### WORK TO BE COMPLETED
Each line of the data below that carries the word "Command" needs to be copied.
----- DATASET EXCERPTS
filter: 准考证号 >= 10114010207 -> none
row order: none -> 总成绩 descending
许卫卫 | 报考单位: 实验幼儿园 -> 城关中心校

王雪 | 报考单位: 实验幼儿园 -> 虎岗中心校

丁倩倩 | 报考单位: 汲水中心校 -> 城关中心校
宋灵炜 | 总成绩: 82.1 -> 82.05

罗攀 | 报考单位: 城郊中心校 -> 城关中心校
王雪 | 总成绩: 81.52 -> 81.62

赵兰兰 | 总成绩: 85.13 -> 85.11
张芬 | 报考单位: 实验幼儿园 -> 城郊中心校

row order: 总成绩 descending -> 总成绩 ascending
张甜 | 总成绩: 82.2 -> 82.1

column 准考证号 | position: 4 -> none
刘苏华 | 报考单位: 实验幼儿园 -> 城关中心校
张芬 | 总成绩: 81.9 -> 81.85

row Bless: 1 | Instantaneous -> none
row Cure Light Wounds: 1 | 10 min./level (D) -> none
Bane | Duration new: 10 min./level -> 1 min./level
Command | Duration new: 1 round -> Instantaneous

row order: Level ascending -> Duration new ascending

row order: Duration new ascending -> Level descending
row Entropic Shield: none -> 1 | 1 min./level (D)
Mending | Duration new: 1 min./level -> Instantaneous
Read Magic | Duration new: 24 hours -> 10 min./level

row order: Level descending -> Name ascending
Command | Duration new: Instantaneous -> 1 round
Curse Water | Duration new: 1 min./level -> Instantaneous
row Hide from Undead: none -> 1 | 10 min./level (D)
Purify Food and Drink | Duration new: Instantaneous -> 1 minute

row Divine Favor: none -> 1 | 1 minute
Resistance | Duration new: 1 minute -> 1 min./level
----------
### RESPONSE TO THE TASK
Command | Duration new: 1 round -> Instantaneous
Command | Duration new: Instantaneous -> 1 round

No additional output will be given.